◆ **Task description**
Print the records below exactly, starting at the first line and stopping after the line that contains "column name: error -> Error". Leave out any pictures.

◆ **Image comparison data**
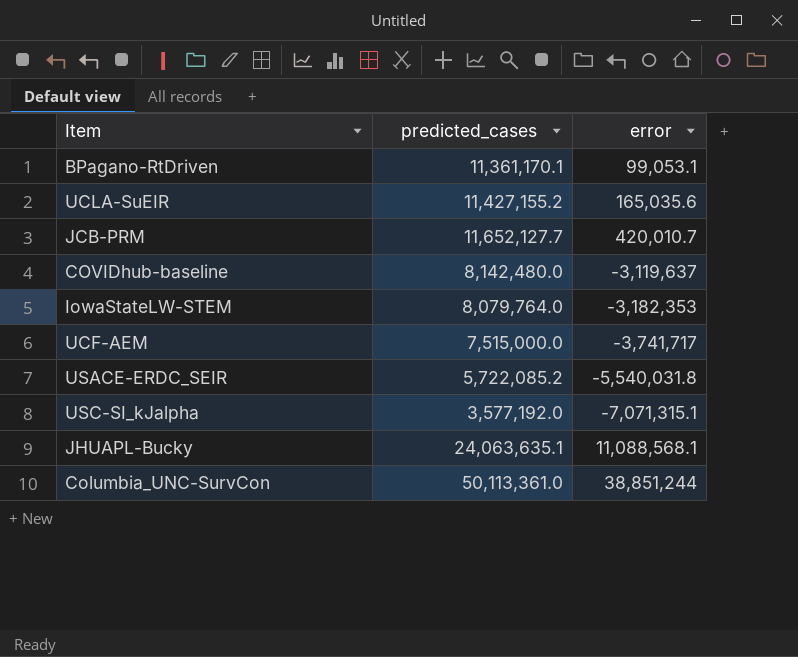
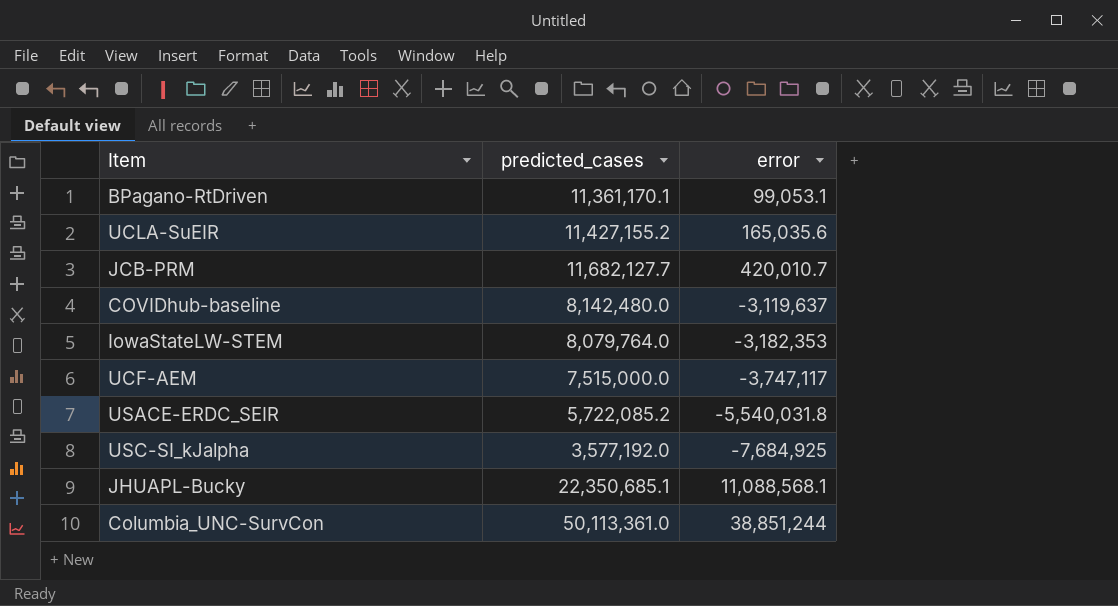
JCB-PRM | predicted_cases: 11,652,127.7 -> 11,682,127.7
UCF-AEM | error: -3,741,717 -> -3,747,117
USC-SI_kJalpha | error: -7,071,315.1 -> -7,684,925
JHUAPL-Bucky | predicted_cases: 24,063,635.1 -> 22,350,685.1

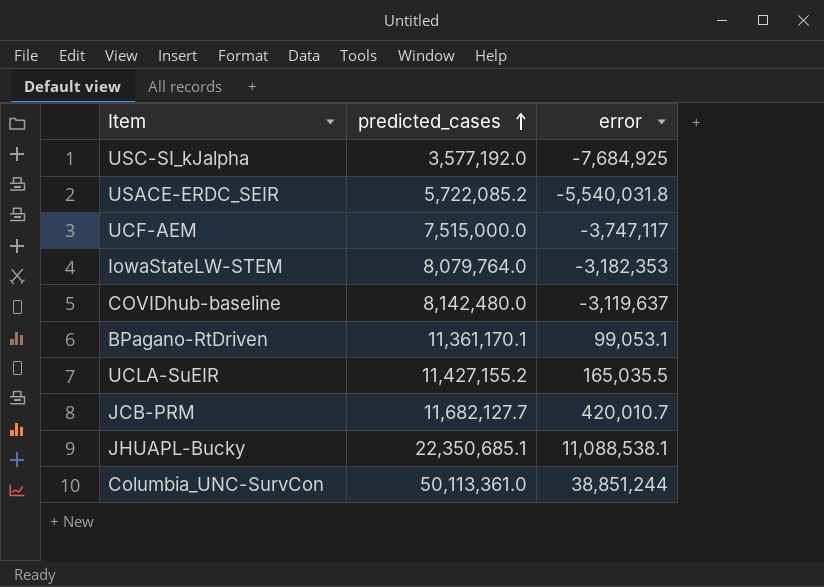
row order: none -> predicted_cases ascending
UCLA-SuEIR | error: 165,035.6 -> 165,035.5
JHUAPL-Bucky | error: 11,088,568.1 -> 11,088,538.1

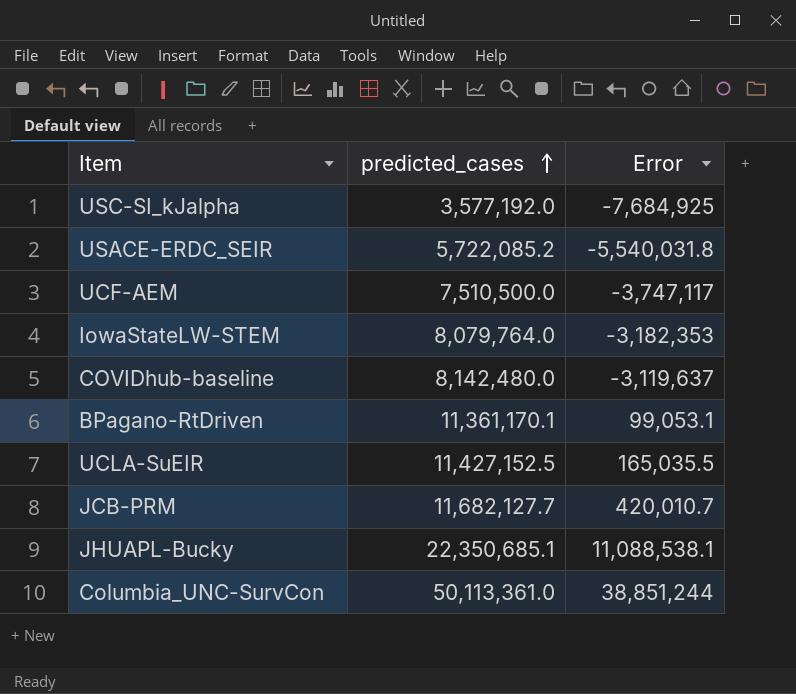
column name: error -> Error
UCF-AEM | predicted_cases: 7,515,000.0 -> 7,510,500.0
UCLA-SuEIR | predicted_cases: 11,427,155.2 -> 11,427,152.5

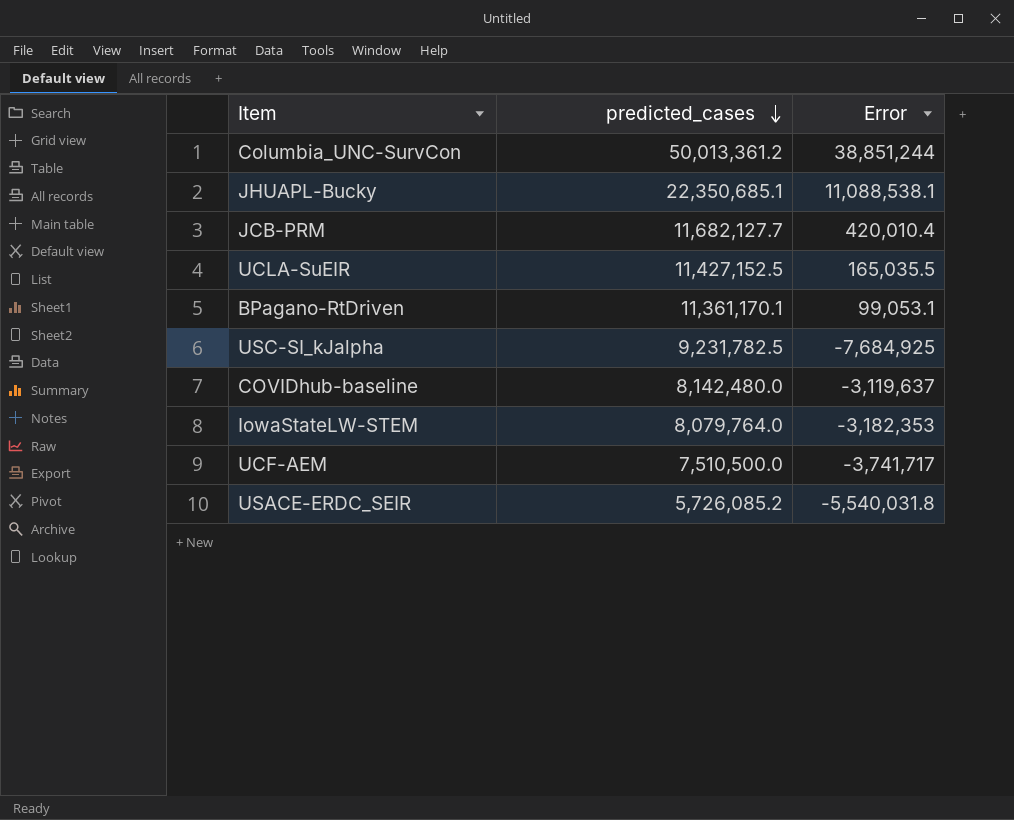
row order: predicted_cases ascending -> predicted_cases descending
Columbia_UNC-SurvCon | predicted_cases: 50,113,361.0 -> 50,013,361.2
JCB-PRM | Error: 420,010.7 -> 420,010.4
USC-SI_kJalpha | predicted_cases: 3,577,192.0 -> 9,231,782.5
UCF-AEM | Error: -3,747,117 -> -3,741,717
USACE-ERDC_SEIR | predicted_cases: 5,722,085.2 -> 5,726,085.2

◆ **Exercise result**
JCB-PRM | predicted_cases: 11,652,127.7 -> 11,682,127.7
UCF-AEM | error: -3,741,717 -> -3,747,117
USC-SI_kJalpha | error: -7,071,315.1 -> -7,684,925
JHUAPL-Bucky | predicted_cases: 24,063,635.1 -> 22,350,685.1

row order: none -> predicted_cases ascending
UCLA-SuEIR | error: 165,035.6 -> 165,035.5
JHUAPL-Bucky | error: 11,088,568.1 -> 11,088,538.1

column name: error -> Error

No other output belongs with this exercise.